* _Your goal_: Among the entries below, extract exactly the lines that run from the one with "height: 157px;" through the one with "font-size: 25px;", both ends included.

* _Items listed in a dataset_:
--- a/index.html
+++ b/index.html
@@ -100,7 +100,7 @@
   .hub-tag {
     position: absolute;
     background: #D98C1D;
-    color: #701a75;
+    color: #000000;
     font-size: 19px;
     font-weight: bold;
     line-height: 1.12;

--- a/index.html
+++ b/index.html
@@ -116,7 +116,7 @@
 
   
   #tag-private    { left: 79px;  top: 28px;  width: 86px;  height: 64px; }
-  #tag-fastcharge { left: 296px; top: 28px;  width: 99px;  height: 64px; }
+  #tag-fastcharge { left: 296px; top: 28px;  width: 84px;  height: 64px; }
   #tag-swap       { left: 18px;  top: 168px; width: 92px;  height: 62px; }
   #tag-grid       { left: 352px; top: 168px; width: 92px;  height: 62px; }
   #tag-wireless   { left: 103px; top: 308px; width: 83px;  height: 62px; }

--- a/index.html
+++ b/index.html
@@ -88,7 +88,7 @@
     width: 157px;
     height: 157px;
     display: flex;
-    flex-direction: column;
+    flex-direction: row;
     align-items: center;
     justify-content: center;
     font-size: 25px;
...
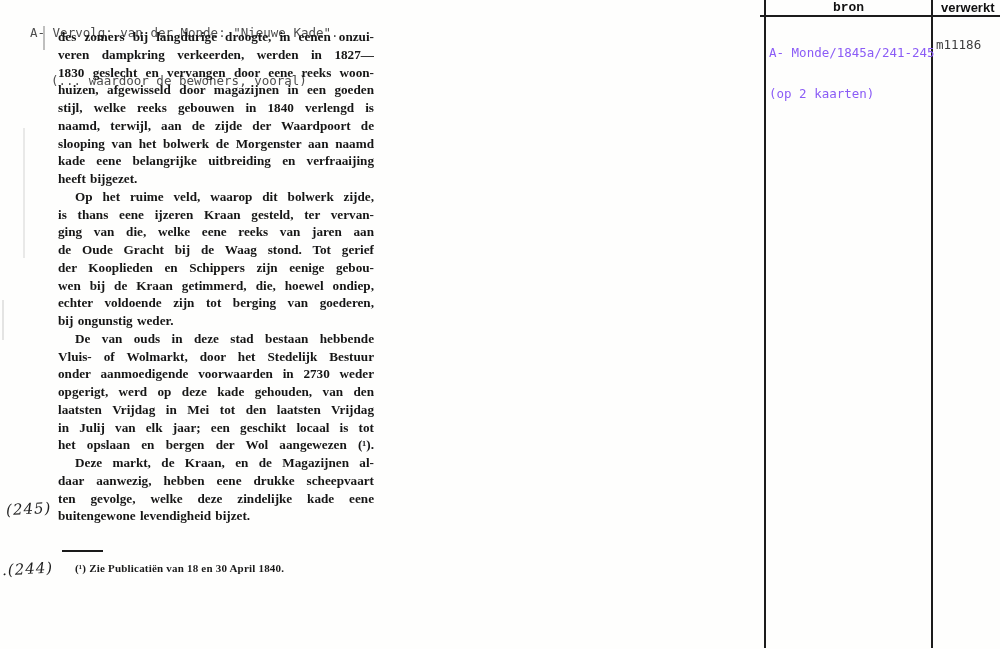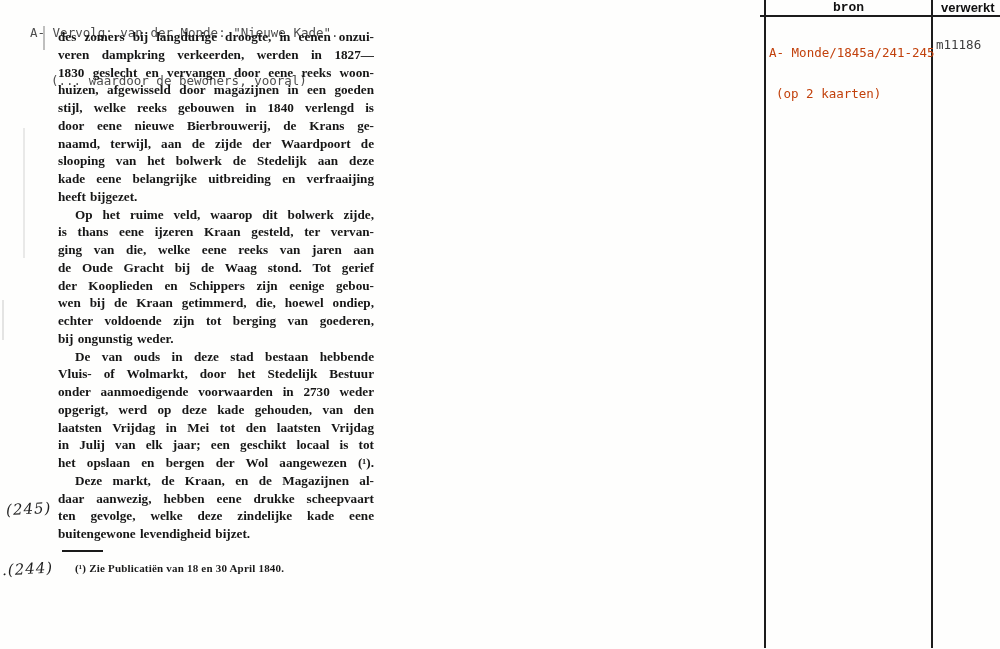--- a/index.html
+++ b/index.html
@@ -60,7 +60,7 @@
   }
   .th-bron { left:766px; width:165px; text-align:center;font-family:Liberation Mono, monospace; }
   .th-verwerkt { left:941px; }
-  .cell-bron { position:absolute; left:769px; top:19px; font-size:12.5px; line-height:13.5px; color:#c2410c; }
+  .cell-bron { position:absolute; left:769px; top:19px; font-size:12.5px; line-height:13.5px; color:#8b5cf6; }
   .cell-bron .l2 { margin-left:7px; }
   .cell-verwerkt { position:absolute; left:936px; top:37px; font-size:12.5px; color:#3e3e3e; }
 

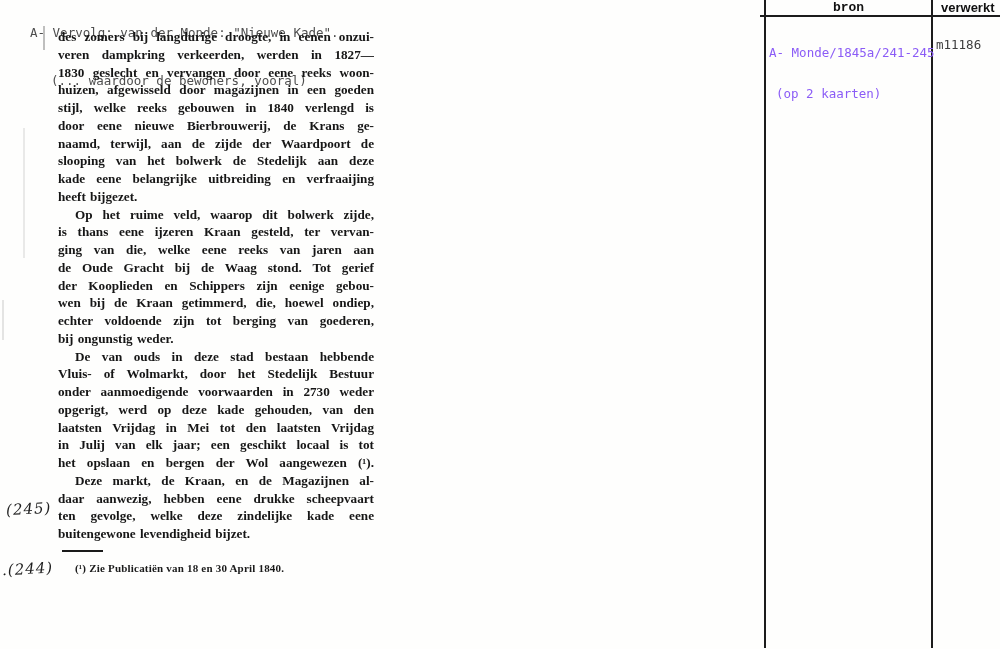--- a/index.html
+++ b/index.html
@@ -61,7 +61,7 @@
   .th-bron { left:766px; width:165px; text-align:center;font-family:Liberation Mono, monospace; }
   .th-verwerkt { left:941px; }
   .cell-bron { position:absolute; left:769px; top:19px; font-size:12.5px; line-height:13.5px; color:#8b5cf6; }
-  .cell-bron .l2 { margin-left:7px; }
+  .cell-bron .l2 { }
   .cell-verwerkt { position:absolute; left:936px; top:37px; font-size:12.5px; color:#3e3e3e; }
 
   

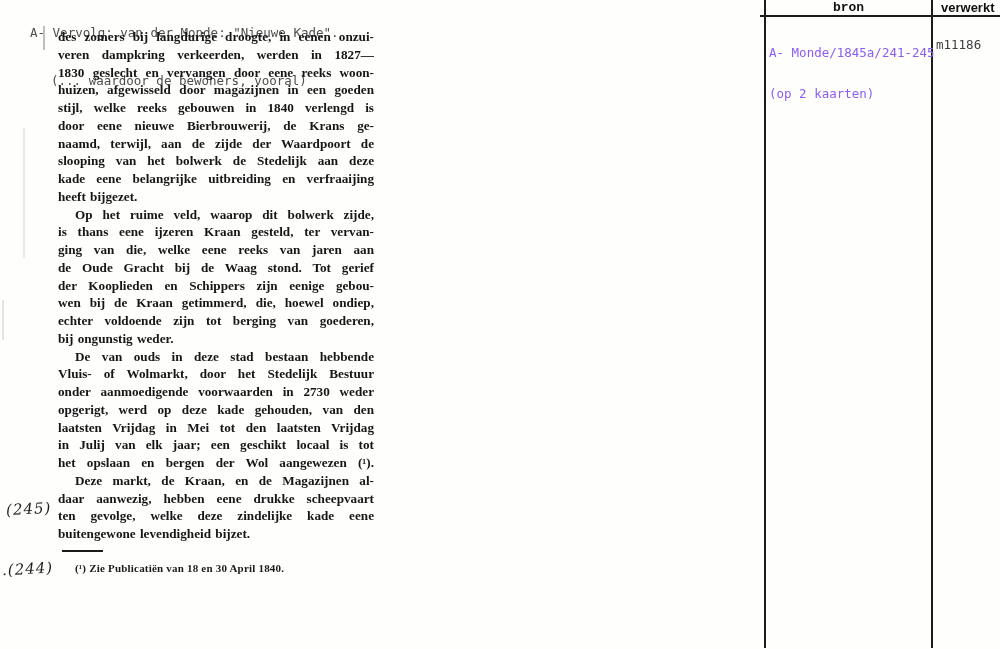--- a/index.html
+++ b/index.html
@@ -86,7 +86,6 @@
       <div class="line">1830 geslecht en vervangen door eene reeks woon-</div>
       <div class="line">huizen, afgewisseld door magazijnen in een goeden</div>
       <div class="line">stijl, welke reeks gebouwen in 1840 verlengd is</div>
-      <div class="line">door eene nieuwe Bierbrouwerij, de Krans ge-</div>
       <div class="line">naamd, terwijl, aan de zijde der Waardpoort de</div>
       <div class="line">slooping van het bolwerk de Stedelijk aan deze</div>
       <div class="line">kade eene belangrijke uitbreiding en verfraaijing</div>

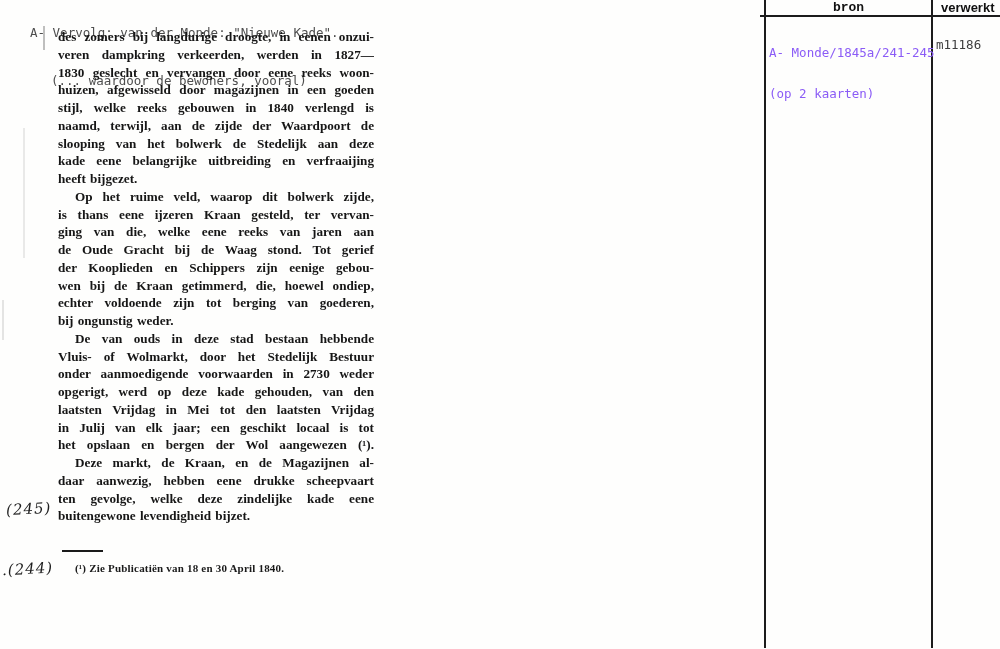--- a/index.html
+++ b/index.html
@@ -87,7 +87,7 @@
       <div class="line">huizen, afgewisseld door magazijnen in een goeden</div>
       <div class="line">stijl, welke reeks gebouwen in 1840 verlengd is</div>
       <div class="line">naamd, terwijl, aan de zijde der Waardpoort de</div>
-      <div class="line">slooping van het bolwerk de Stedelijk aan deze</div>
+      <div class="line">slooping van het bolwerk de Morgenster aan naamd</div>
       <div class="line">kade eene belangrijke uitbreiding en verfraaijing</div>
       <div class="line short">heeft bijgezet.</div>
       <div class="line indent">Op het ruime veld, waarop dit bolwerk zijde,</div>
---
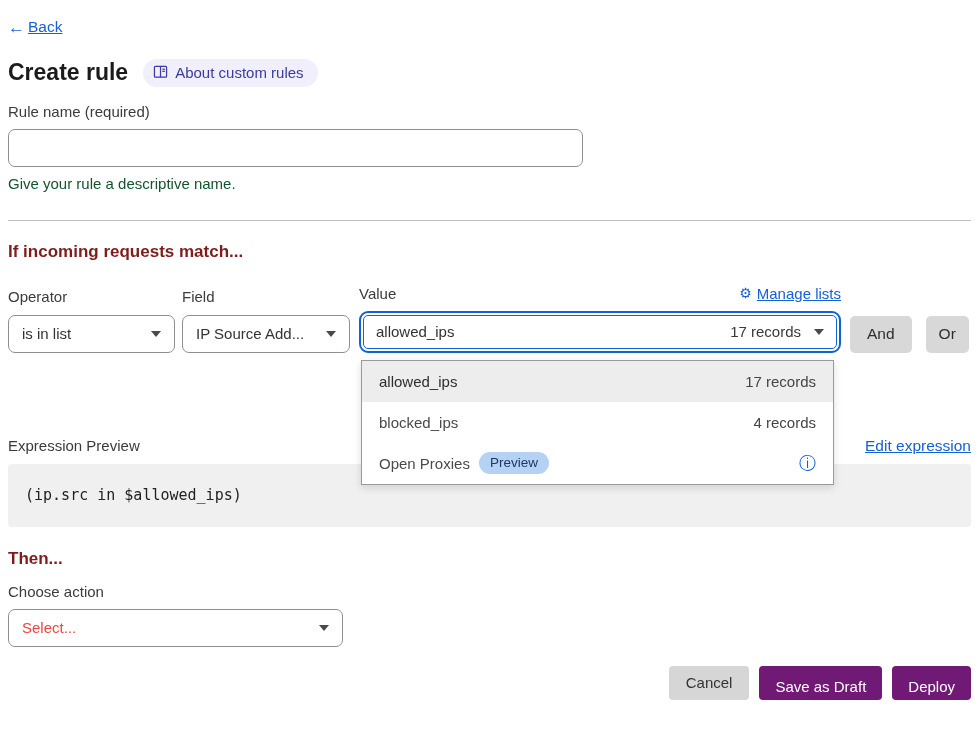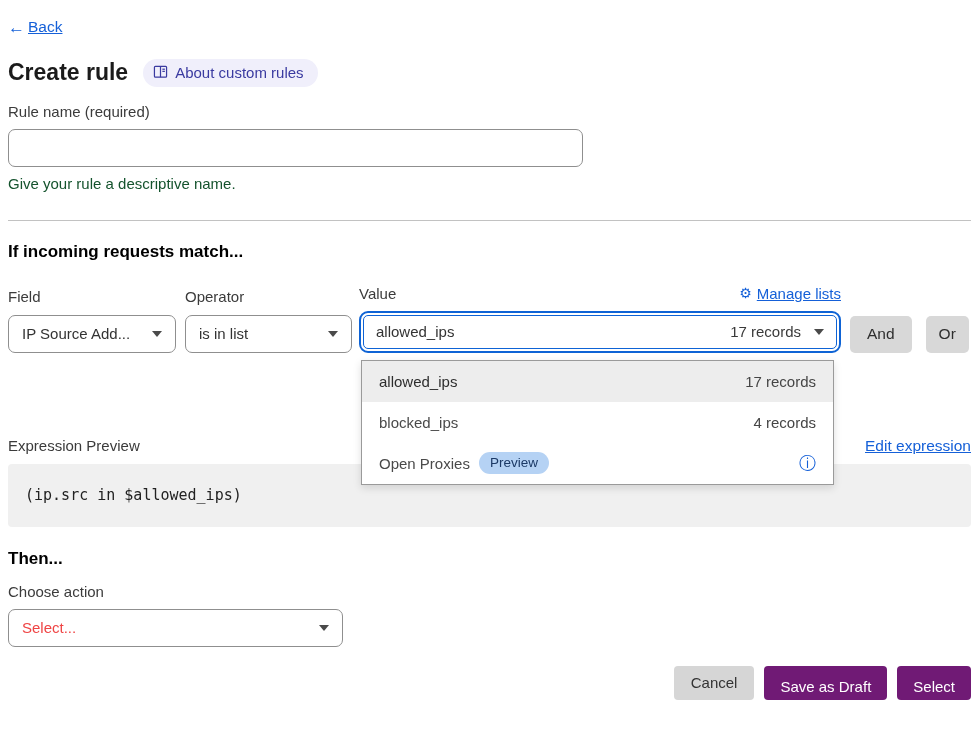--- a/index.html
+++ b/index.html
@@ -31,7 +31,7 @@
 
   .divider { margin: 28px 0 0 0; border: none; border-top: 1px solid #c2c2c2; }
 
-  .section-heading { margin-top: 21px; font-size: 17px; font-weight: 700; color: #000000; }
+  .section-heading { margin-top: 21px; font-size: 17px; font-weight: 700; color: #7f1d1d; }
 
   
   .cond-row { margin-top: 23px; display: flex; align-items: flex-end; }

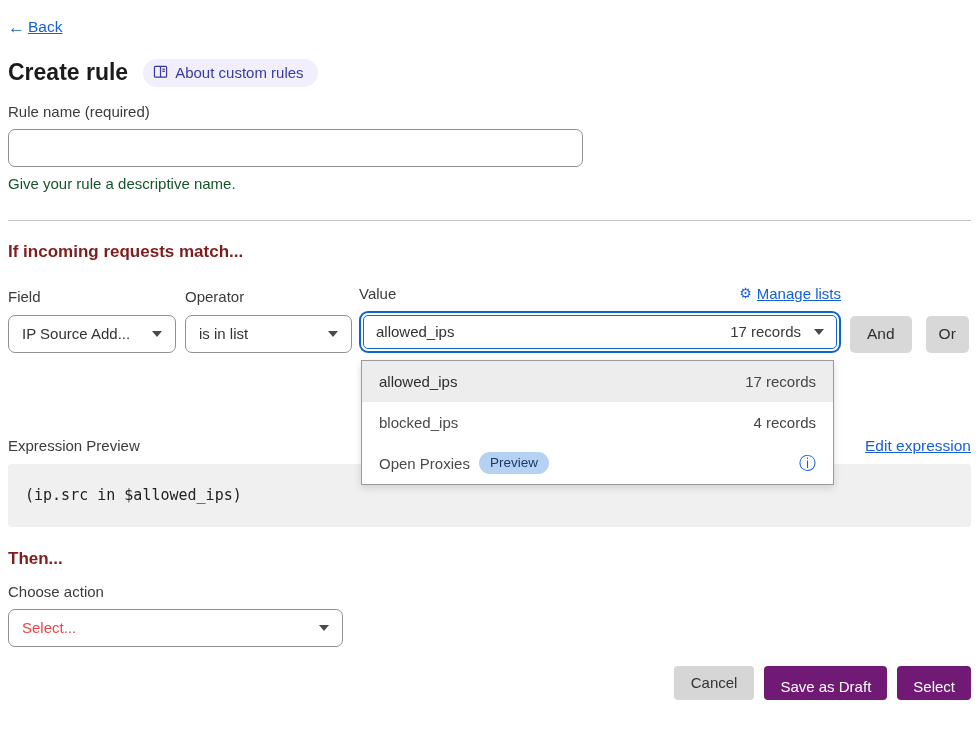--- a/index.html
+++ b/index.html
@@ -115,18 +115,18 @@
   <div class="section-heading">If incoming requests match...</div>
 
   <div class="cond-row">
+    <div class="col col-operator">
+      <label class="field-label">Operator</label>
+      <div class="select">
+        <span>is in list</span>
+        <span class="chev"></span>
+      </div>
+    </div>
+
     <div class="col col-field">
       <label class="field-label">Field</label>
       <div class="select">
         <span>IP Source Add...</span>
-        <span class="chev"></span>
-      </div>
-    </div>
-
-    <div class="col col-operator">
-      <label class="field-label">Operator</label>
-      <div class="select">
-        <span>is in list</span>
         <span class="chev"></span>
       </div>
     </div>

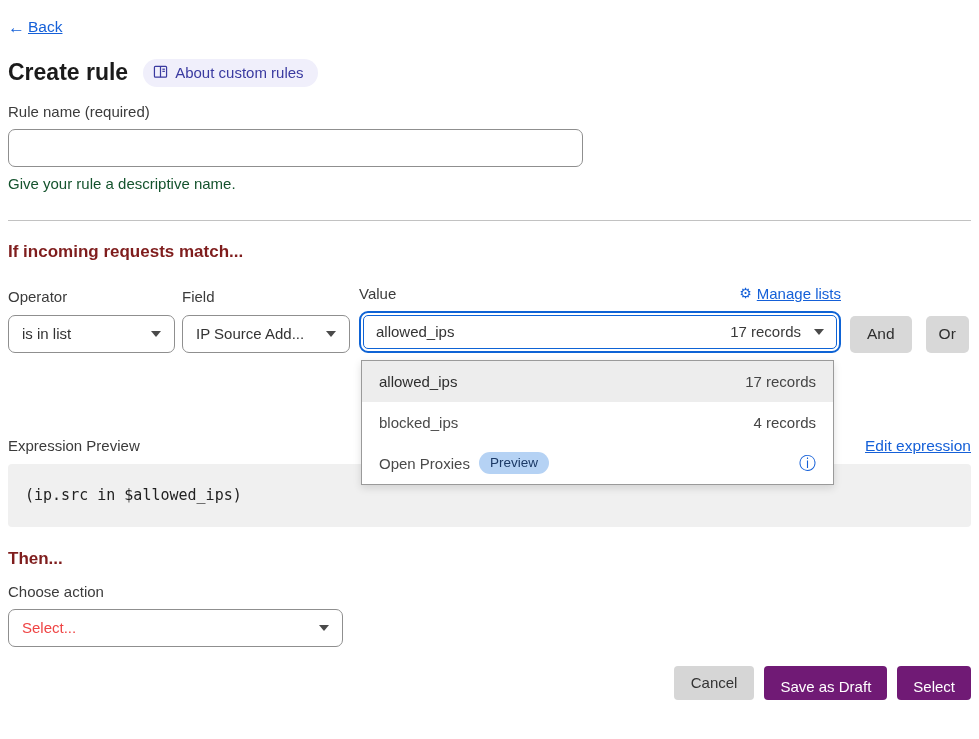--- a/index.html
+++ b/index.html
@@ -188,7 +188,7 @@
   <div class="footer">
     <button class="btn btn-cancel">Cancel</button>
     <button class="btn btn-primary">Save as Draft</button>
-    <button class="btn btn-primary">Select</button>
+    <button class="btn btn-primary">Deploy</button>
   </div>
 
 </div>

* _Task result_:
     height: 157px;
     display: flex;
-    flex-direction: column;
+    flex-direction: row;
     align-items: center;
     justify-content: center;
     font-size: 25px;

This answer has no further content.